Esta imagen de la Gran Mancha Roja de Júpiter fue captada por la nave Juno de la NASA, que ha estado orbitando alrededor del Júpiter desde 2016. Fuente: NASA/JPL-Caltech/SwRI/MSSS/ Gerald Eichstädt/Seán Doran
¿Cuenta con más tormentas Júpiter? Todo el planeta está cubierto por grupos de nubes que se arremolinan en la superficie de la atmósfera y que es muy probable que estén compuestas por amoníaco.

La nave especial Juno, de la NASA se encuentra en órbita alrededor de Júpiter y les dio a los científicos la primera imagen de los polos de Júpiter. Ahí encontraron unos ciclones gigantes rodeados de otros más pequeños, cada uno de ellos de miles de millas de diámetro. Esta imagen de Juno muestra nueve ciclones en el polo norte de Júpiter. Fuente: NASA/JPL-Caltech/SwRI/ASI/INAF/JIRAM
Saturno

Fuente: NASA/JPL-Caltech
¡Saturno, otro gigante gaseoso!
Saturno se encuentra muy lejos del Sol: a unos 900 millones de millas (1448 millones de kilómetros); casi el doble de la distancia de Júpiter. Esa distancia también conlleva sufrir temperaturas medias de unos - 285 ℉ (- 140 ℃).
Entonces… ¿Cuál es el clima más parecido al nuestro en el sistema solar? se encuentra en la luna más grande de Saturno, ¡Titán! Los científicos creen que Titán tiene estaciones, nubes que producen lluvia y una atmósfera hecha principalmente de nitrógeno, ¡como la nuestra!
La mala noticia es que más que un ciclo de agua, Titán tiene ciclos de un componente químico llamado metano. La lluvia que cae de las nubes es de metano y cae en lagos, ríos y mares.
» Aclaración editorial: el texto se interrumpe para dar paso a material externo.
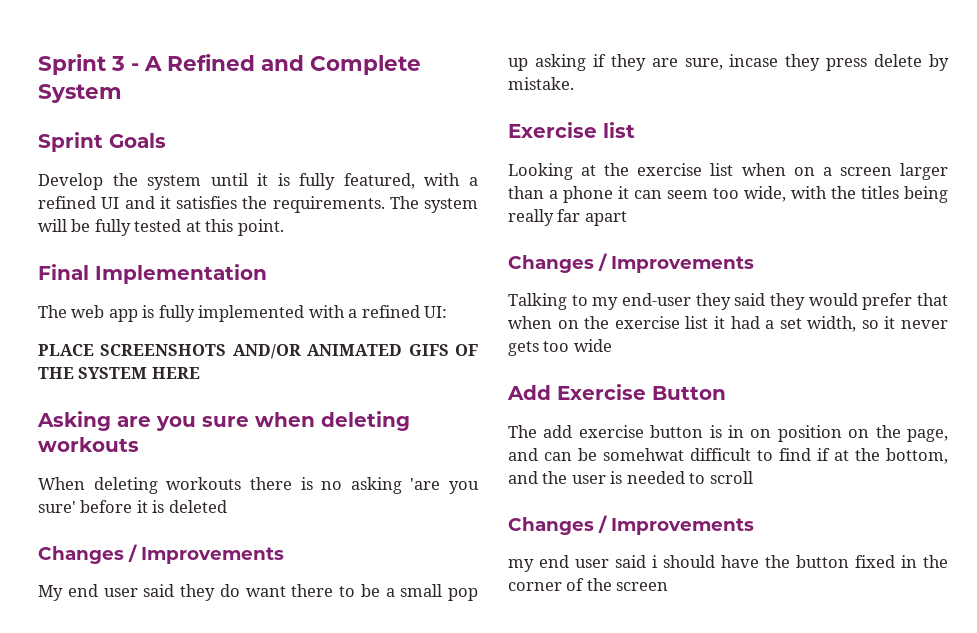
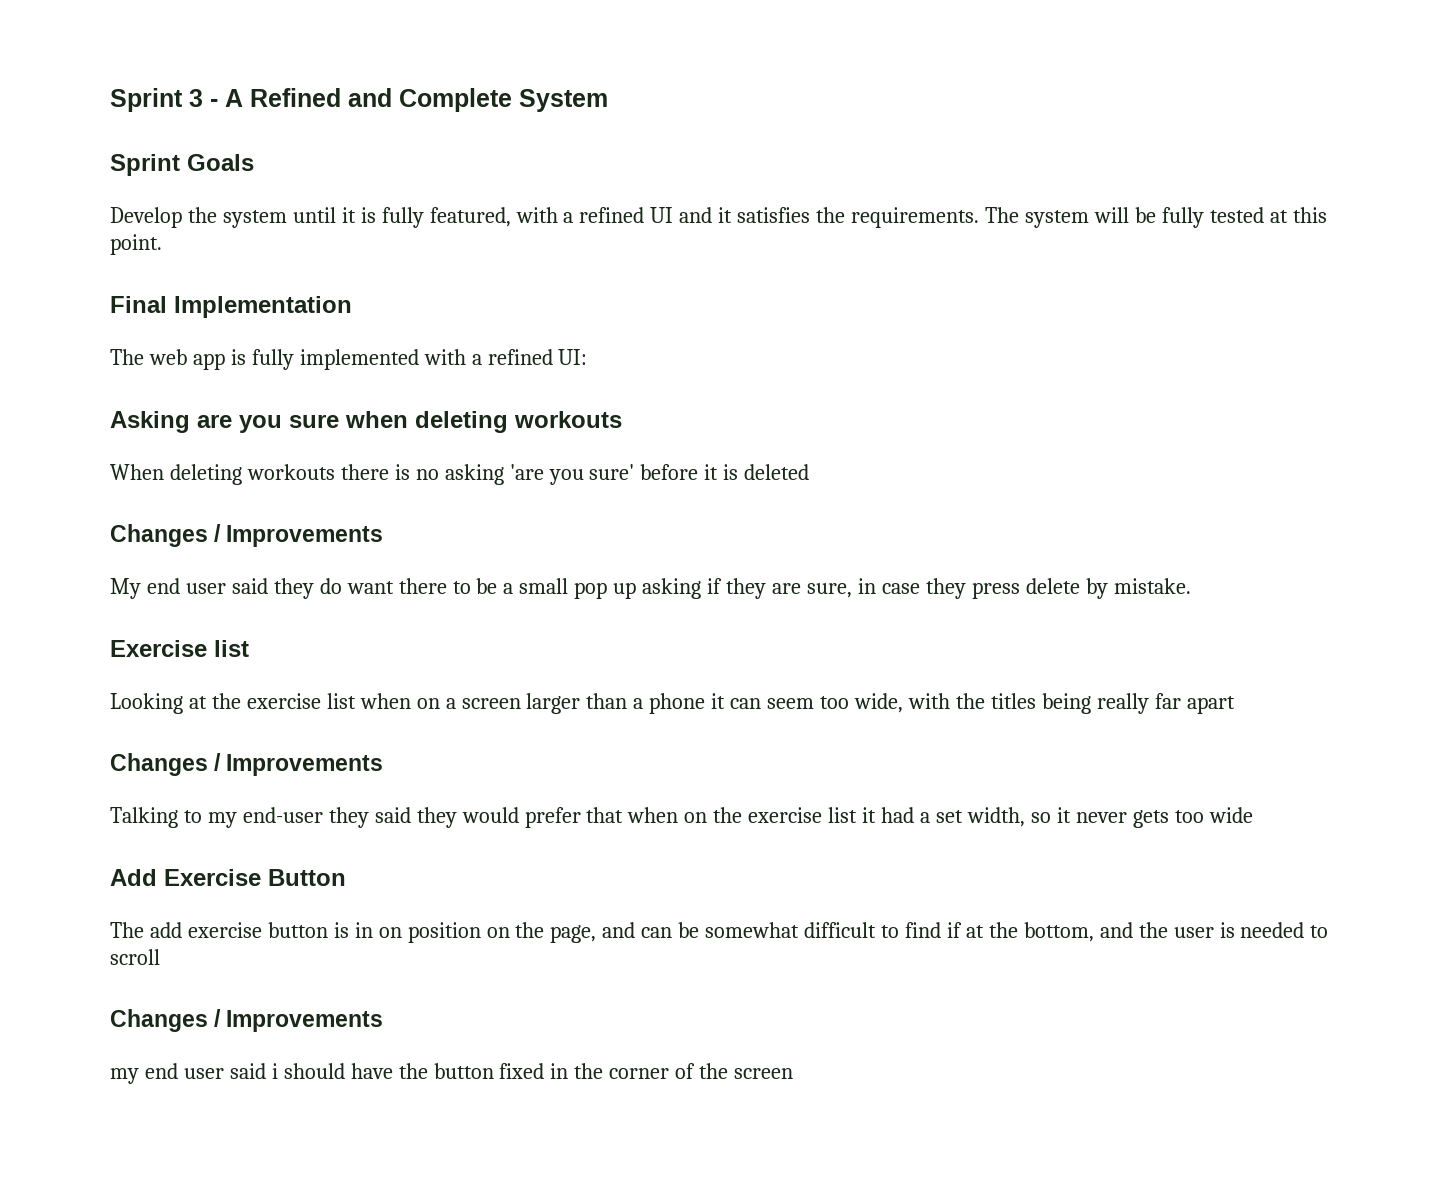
- PLACE SCREENSHOTS AND/OR ANIMATED GIFS OF THE SYSTEM HERE
- My end user said they do want there to be a small pop up asking if they are sure, incase they press delete by mistake.
+ My end user said they do want there to be a small pop up asking if they are sure, in case they press delete by mistake.
- The add exercise button is in on position on the page, and can be somehwat difficult to find if at the bottom, and the user is needed to scroll
+ The add exercise button is in on position on the page, and can be somewhat difficult to find if at the bottom, and the user is needed to scroll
Además, en Titán hace demasiado frío.
Urano

Fuente: NASA/JPL-Caltech
Urano es conocido como “gigante de hielo”, debido a que alcanza temperaturas de - 360 ℉ (182 ℃).
Además, su eje está ladeado unos 98 ℉. Los científicos creen que el impacto de algún objeto en el pasado hizo que se ladeara.
Como Urano se encuentra alejado, tarda 84 años terrestres en completar una órbita. ¡Y cada estación dura 21 años de la Tierra!
El eje torcido de Urano es el causante de algunos cambios extraños en sus estaciones durante su órbita alrededor del Sol. En verano y en invierno, en distintas partes del planeta es de día o de noche durante toda la estación. En primavera, Urano pasa por ciclos de noche y día cada 17 horas. Este planeta también tiene tormentas impresionantes.

Las observaciones del Telescopio Espacial Hubble han desvelado que Urano tiene más nubes de las que se pensaba inicialmente. Fuente: NASA/JPL/STScI
Neptuno

Fuente: NASA/JPL-Caltech
Neptuno está aproximadamente a 2800 millones de millas (4506 millones de kilómetros) del Sol. Esto significa que este gigante gélido tiene unas temperaturas muy frías. La temperatura media en Neptuno es de 360 ℉ (182 ℃). ¡Similar a la temperatura de Urano! El motivo por el que estos dos planetas están a la misma temperatura, a pesar de encontrarse a distancias tan distintas con respecto del Sol, ¡sigue siendo un misterio!
Neptuno tiene una atmósfera densa y está cubierto por nubes que varían constantemente y que giran alrededor del planeta. El viento domina en Neptuno: puede alcanzar las 1200 millas por hora (1931 kilómetros por hora). ¡Es el más fuerte del sistema solar!

Esta imagen captada por el Voyager 2 muestra algunas de las nubes brillantes situadas sobre Neptuno. Fuente: NASA/JPL
La Tierra puede tener un clima extremo, pero después de ver otras opciones en nuestro sistema solar, ¡parece el lugar ideal para vivir!
La mejor forma de controlar el clima extremo de la Tierra es estar atento y preparado a las previsiones climatológicas.
¿Cómo se monitorea el clima? Los satélites meteorológicos del Satélite Geoestacionario Operacional Ambiental del NOAA (GOES-R), se encarga de monitorear el clima; así como huracanes, tornados y otras tormentas. Estos satélites también controlan los cambios en el clima ocasionados por el Sol, llamado clima espacial. Con esta información, los meteorólogos pueden realizar previsiones que ayudan a la gente a mantenerse a salvo.
Ahora lo sabes, la Tierra no es el único planeta con cambios meteorológicos, pero sí es el único con un clima en el que podemos vivir.